María José Ros. EPDA Nacimos cuando el franquismo daba sus últimos coletazos. Somos hijos de aquella generación que vino al mundo en la posguerra española, que supo lo que es el hambre, la ausencia de libertad y el sometimiento. Nuestros padres trabajaron duro para lograr salir adelante con lo mínimo, sin apenas derechos y con un futuro incierto. Ellos nos inculcaron que debíamos estudiar para ser “mujeres y hombres de provecho”, para que nuestras condiciones de vida fueran mejores que las suyas; nos enseñaron a ser independientes, críticos, inconformistas; nos ayudaron a valorar todo lo que teníamos. Y les hicimos caso.
La coyuntura social y política facilitó mediante el sistema de becas que pudiéramos tener acceso a la universidad. Fuimos, en muchos casos, los primeros miembros de la familia con estudios universitarios. El orgullo de nuestros progenitores. Nos adaptamos a los tiempos dejando en el altillo del armario las viejas Olivetti para sustituirlas por los ordenadores de mesa y lo hicimos con naturalidad. Chapurreamos algún idioma e incluso cursamos algún máster. No dudamos en compaginar los estudios con algún trabajo para colaborar con la economía doméstica ni en realizar prácticas sin remuneración. En la mayoría de los casos, el esfuerzo tuvo recompensa y antes de los 30 conseguimos nuestros primeros contratos. Lo que nuestros padres nos dijeron se estaba cumpliendo: recibíamos un salario por ejercer la profesión que nos gustaba.
Pasada la barrera de los 30 nuestra vida estaba encarrilada, por lo que decidimos formar una familia y ceder a la cultura de la propiedad adquiriendo una vivienda con un préstamo hipotecario a 25 o 30 años. Nos sentíamos seguros porque disponíamos de un valor que cotizaba en el mercado laboral: la experiencia. De repente, el tren frenó en seco. Nos apeamos en una vieja e inhóspita estación. Perdimos esos trabajos “estables” en el ecuador de nuestras vidas: los 40 años.

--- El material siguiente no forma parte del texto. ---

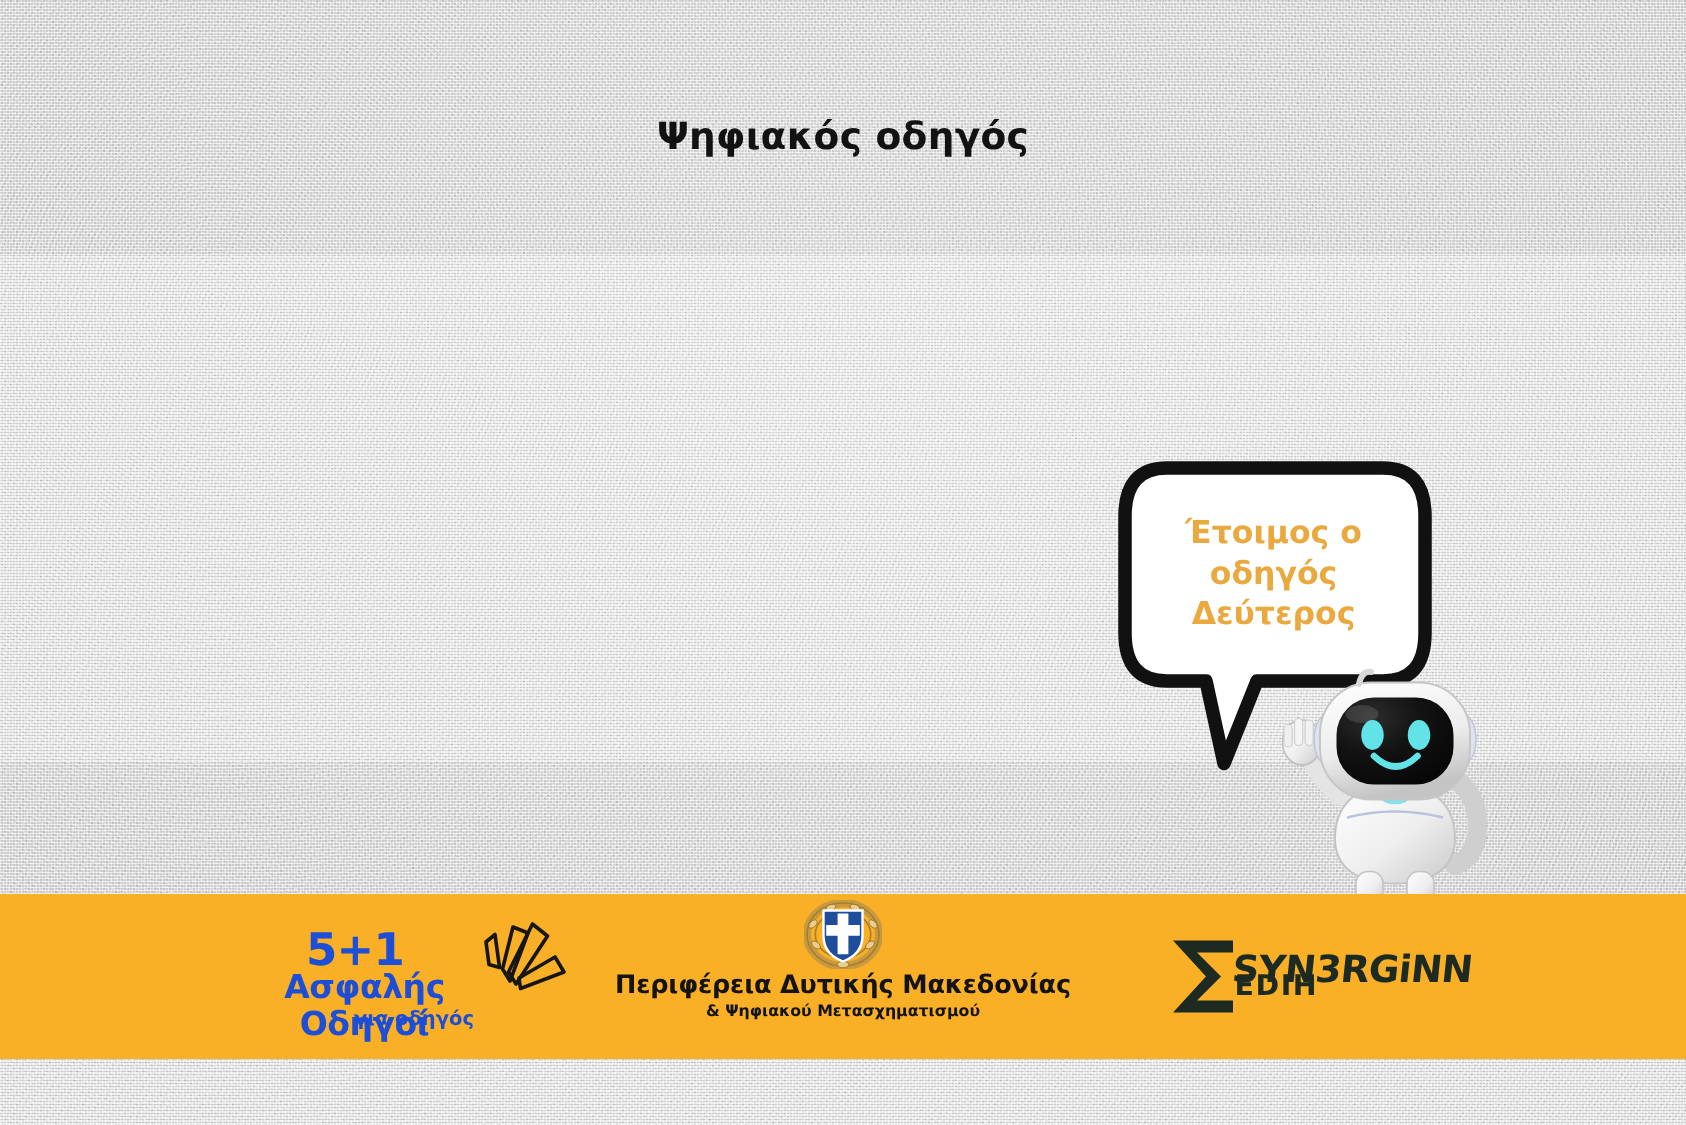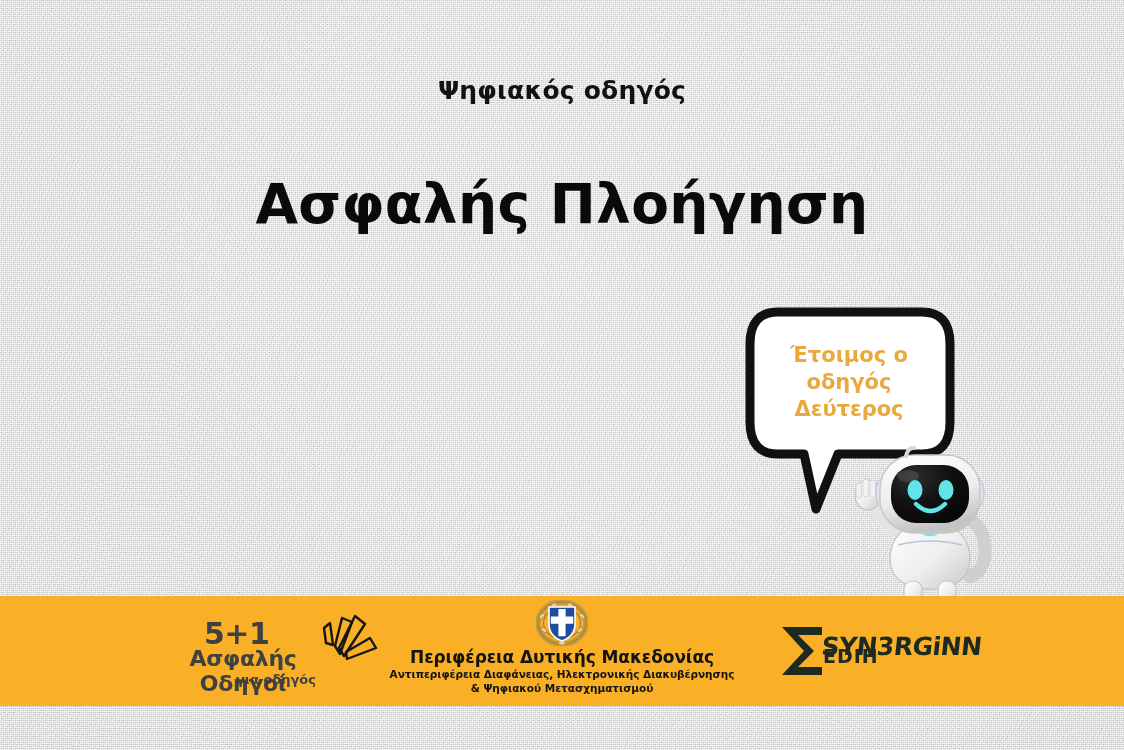"Ασφαλής Πλοήγηση" span.line1 { html: <span>Ασφαλής Πλοήγηση</span> -> none }
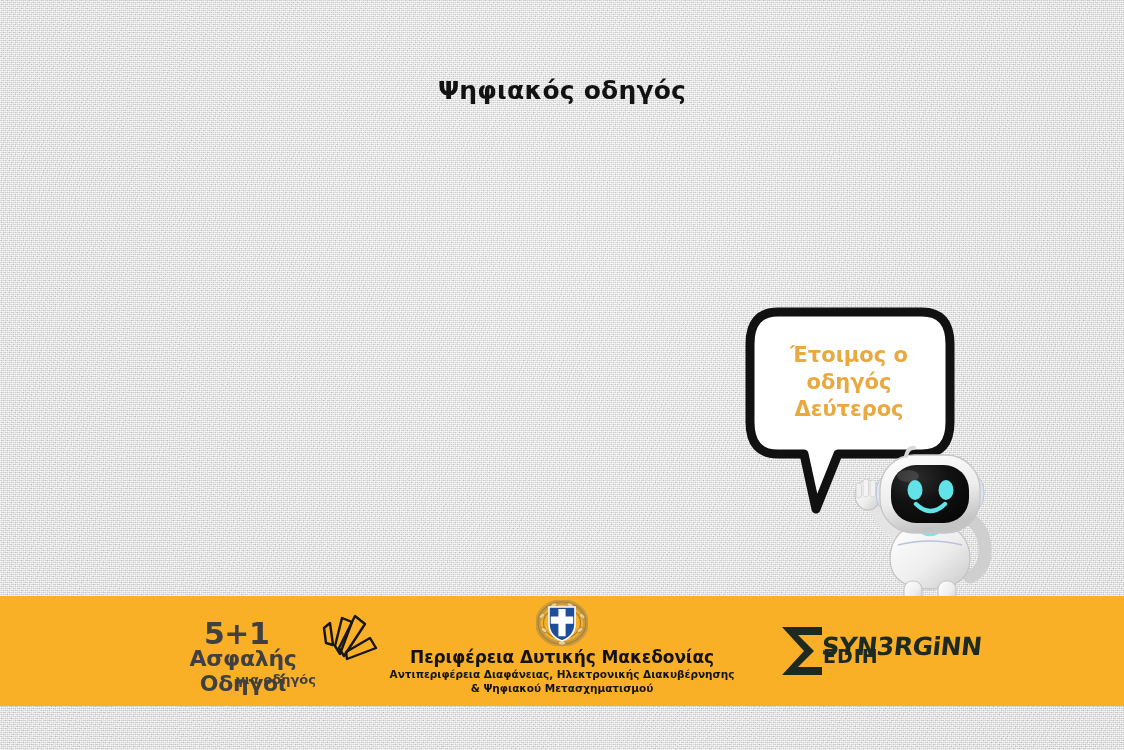"5+1" #logo-guides { color: #404040 -> #1d4ed8 }
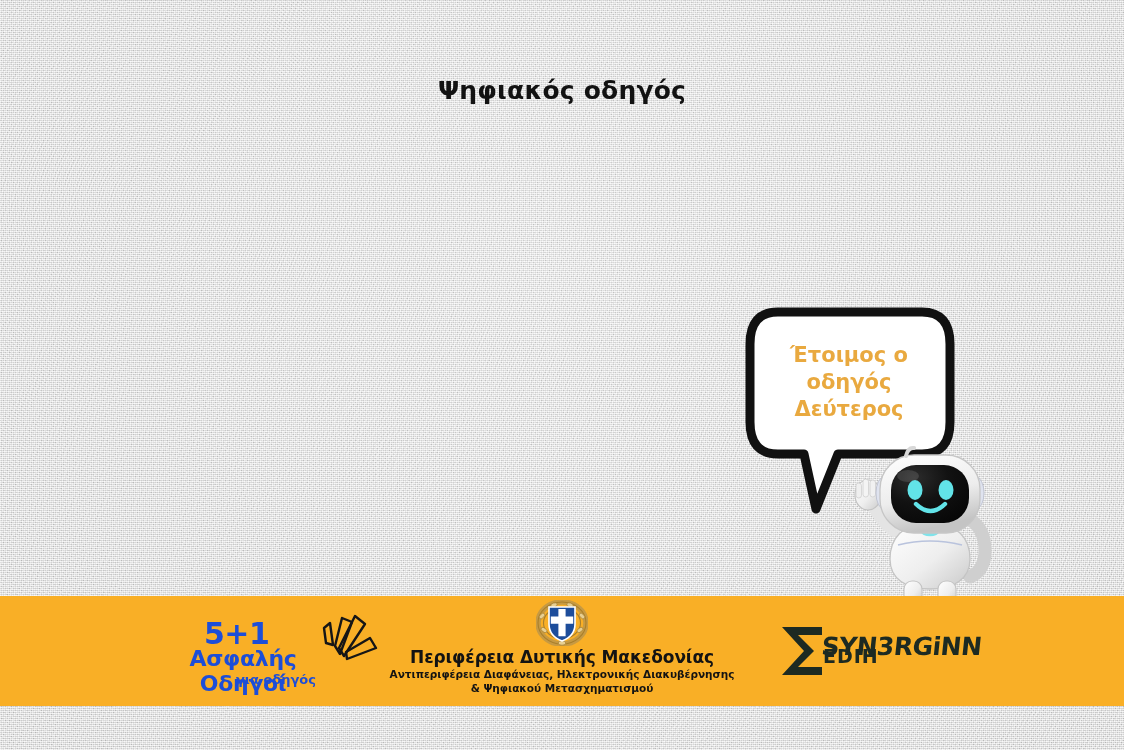"Αντιπεριφέρεια Διαφάνειας, Ηλεκτρονικής" div.r-sub1 { html: <div>Αντιπεριφέρεια Διαφάνειας, Ηλεκτρονικής Διακυβέρνησης</div> -> none }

La experiencia dejó de cotizar y esas arrugas incipientes se convirtieron en un valor a la baja para las empresas. Invisibles para el mercado laboral e invisibles para la administración. Ni somos jóvenes para que nos diseñen un plan de empleo ni somos lo suficientemente mayores para tener derecho a una prestación. Estamos en tierra de nadie. Muchos días, lo único que vemos al fondo de la vieja e inhóspita estación es un túnel oscuro y sin salida por la sensación de que nunca más volveremos a encarrilar el tren.